#### [Problem to solve]
For the entries that follow, say how many lines hold the string "bold", with nothing else in the reply.

Items listed in a dataset
+-------+
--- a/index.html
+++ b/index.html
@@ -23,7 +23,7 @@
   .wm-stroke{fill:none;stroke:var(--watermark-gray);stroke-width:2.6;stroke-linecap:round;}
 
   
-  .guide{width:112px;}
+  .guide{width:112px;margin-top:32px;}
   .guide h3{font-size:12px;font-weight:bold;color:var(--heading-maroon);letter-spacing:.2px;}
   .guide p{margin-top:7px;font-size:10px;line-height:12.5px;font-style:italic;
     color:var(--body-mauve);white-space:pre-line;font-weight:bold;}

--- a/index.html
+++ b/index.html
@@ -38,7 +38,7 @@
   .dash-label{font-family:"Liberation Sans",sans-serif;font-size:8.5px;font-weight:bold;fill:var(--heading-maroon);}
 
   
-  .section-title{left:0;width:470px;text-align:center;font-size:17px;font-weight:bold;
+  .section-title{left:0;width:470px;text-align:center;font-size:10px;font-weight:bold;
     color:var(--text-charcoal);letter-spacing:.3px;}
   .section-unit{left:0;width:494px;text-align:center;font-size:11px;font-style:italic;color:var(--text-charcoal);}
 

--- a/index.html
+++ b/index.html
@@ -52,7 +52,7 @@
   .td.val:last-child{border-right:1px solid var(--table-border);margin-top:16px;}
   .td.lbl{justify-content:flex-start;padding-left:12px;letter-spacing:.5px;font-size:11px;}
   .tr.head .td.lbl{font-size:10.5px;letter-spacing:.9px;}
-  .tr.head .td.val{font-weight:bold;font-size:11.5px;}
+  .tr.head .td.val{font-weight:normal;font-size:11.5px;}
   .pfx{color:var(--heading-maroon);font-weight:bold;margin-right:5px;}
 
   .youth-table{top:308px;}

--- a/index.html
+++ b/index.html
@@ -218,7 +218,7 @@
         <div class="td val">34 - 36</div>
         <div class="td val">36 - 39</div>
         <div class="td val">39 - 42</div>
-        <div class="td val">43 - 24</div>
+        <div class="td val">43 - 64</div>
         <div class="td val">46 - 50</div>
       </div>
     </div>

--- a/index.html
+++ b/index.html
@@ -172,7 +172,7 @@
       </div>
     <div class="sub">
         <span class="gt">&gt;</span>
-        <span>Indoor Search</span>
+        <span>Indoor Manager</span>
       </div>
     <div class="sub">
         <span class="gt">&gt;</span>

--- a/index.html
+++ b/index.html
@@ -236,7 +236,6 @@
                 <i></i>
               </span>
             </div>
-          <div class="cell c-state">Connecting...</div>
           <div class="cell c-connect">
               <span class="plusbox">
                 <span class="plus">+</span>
+-------+
#### [Reply]
7